The result is always reported 400(Bad Request) that this place has been stuck for a long time, the final solution is a one-piece send, each after adding \ r \ n.

 Sock = Socket.socket () sock.connect ((' zh.lianjia.com ', ()) sock.send (' get/ershoufang/http/1.1\r\n '. Encode ()) Sock.send (' host:zh.lianjia.com\r\n '. Encode ()) sock.send (' connection:keep-alive\r\n '. Encode ()) Sock.send (' Cache-control:no-cache\r\n '. Encode ()) sock.send (' accept:text/html,application/xhtml+xml,application/xml;q=0.9, Image/webp,image/apng,*/*;q=0.8\r\n '. Encode ()) sock.send (' upgrade-insecure-requests:1\r\n '. Encode ()) Sock.send (' user-agent:mozilla/5.0 (Windows NT 10.0; Win64; x64) applewebkit/537.36 (khtml, like Gecko) chrome/66.0.3359.139 safari/537.36\r\n '. Encode ()) Sock.send (' Accept-encoding:gzip, deflate, br\r\n '. Encode ()) sock.send (' cookie:lianjia_uuid= ce61c41c-25b0-46d6-a0a0-d57a75ee8706; um_distinctid=1631f588055f9-0286722badd3ec-b34356b-1fa400-1631f58805657f; _ga=ga1.2.43397143.1525239286; _smt_uid=5ae94e02.558be516; _jzqx=1.1525248800.1525335927.1.jzqsr=zh%2elianjia%2ecom|jzqct=/ershoufang/xiangzhouqu/.-; _jzqc=1; _jzqy=1.1525239284.1525594526.2.jzqsr=baidu.jzqsR=baidu|jzqct=%e9%93%be%e5%ae%b6; _jzqckmp=1; _gid=ga1.2.1028411676.1525594529; hm_lvt_9152f8221cb6243a53c83b956842be8a=1525594526,1525594536,1525594804,1525595210; select_city=440400; all-lj=c60bf575348a3bc08fb27ee73be8c666; _qzjc=1; LIANJIA_SSID=99306D63-8EE5-A53C-A740-2D3021F3DB2F; cnzzdata1255604082=964175865-1525237915-https%253a%252f%252fwww.lianjia.com%252f%7c1525602095; _jzqa=1.3750161754444366000.1525239284.1525594526.1525603274.8; cnzzdata1254525948=963210960-1525238218-https%253a%252f%252fwww.lianjia.com%252f%7c1525603556; cnzzdata1255633284=1054798284-1525238580-https%253a%252f%252fwww.lianjia.com%252f%7c1525603557; hm_lpvt_9152f8221cb6243a53c83b956842be8a=1525606057; _jzqb=1.9.10.1525603274.1; _qzja=1.1070225156.1525239298260.1525597069547.1525603274282.1525605398368.1525606071025.0.0.0.86.8; _qzjb=1.1525603274282.9.0.0.0; _qzjto=23.2.0\r\n\r\n '. Encode ())

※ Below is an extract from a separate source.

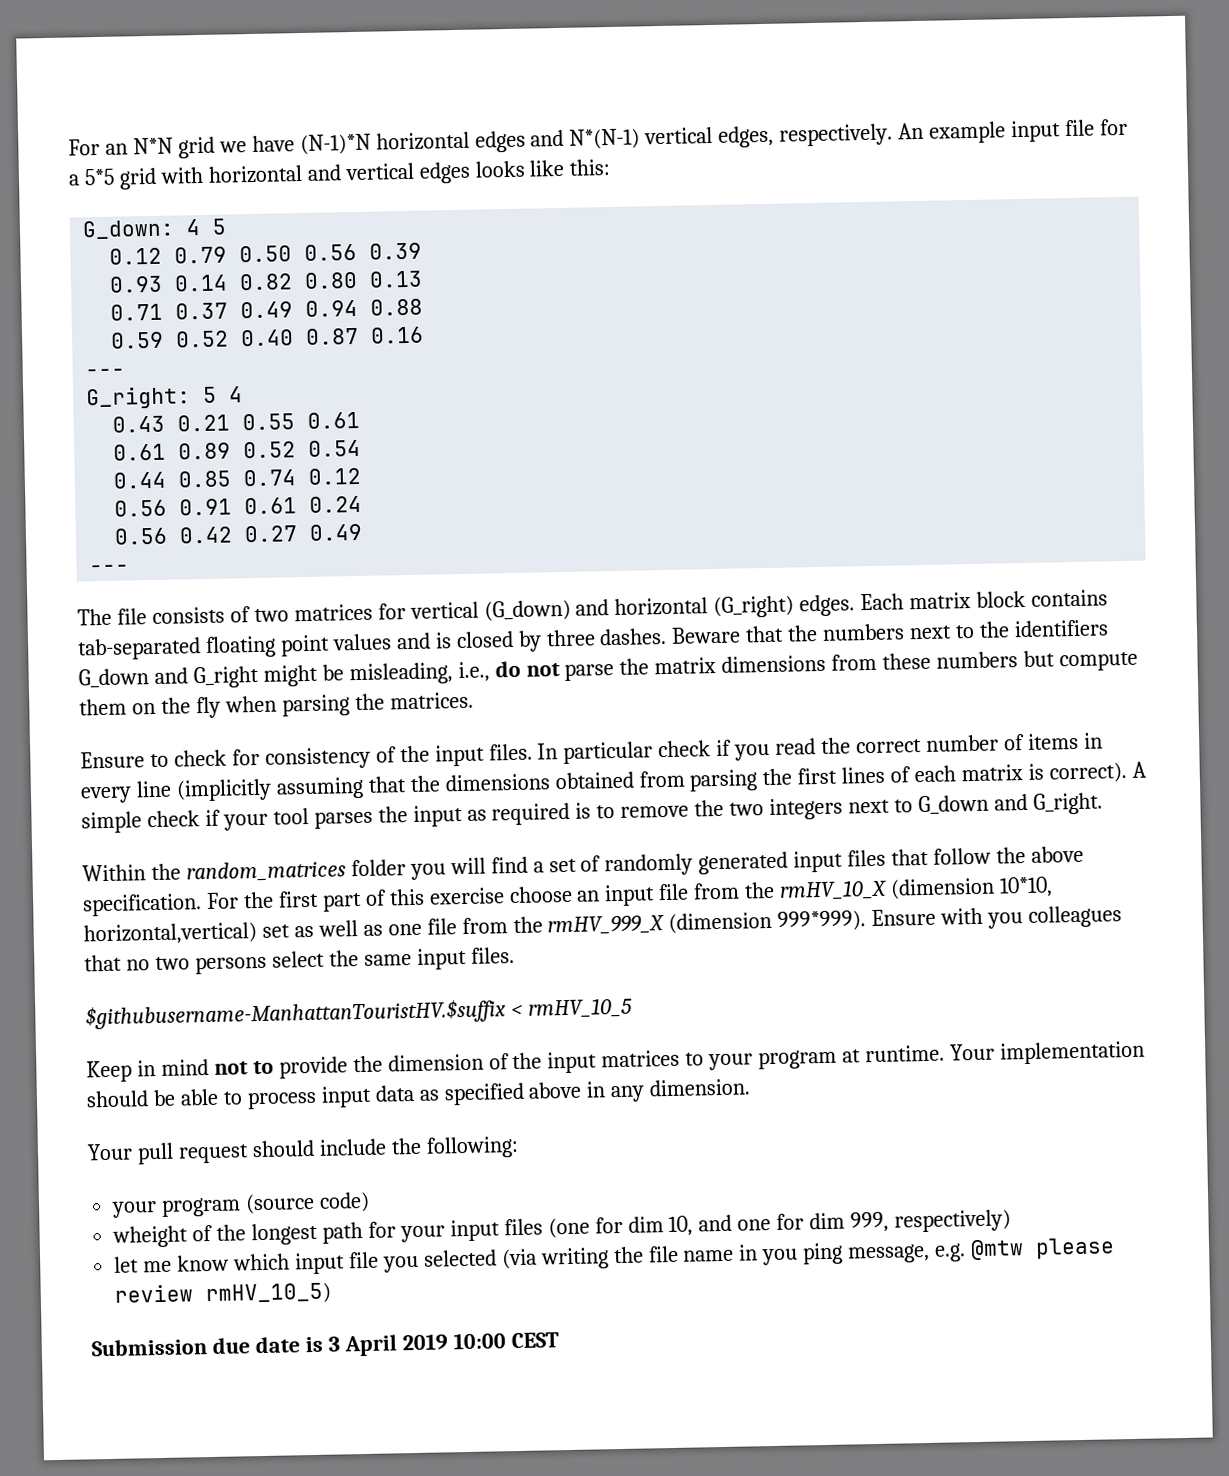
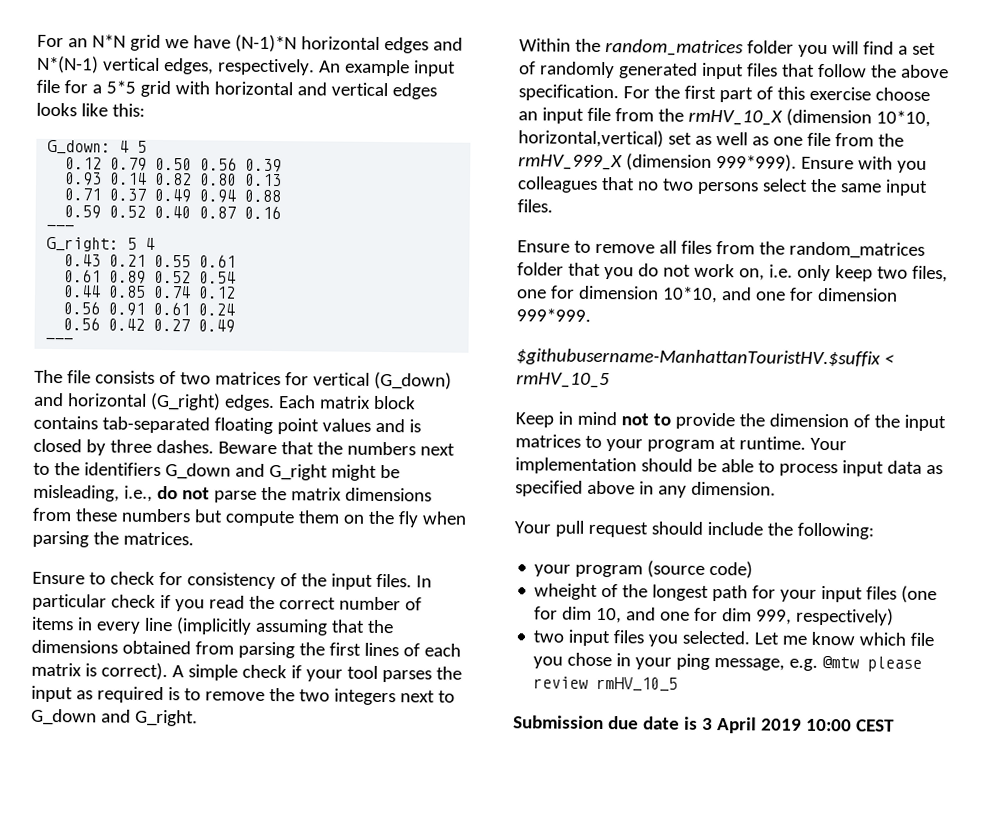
+ Ensure to remove all files from the random_matrices folder that you do not work on, i.e. only keep two files, one for dimension 10*10, and one for dimension 999*999.
- let me know which input file you selected (via writing the file name in you ping message, e.g. @mtw please review rmHV_10_5)
+ two input files you selected. Let me know which file you chose in your ping message, e.g. @mtw please review rmHV_10_5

Results are always redirected, status code 301! Looking for a long time do not know what the reason, and directly in the browser URL bar to enter the URL, with fiddler grab Bag also did not catch the status of 301 package. Finally using Fiddler's composer input Http://zh.lianjia.com/ershoufang caught 301 and 200, of which 200 of the address is Https://zh.lianjia.com/ershoufang, As shown in.

This knows the reason, is the difference between HTTP and HTTPS. (In fact, the 301 status code when the answer part of the location can be observed, but a s too inconspicuous so I did not notice, causing the card for a long time)

Next, just know how to send an HTTPS request. The following is the code, mainly the change of the socket and the connection section. Note The port number is 443. Refer to the article here

Sock = Ssl.wrap_socket (Socket.socket ()) Sock.connect ((' zh.lianjia.com ', 443))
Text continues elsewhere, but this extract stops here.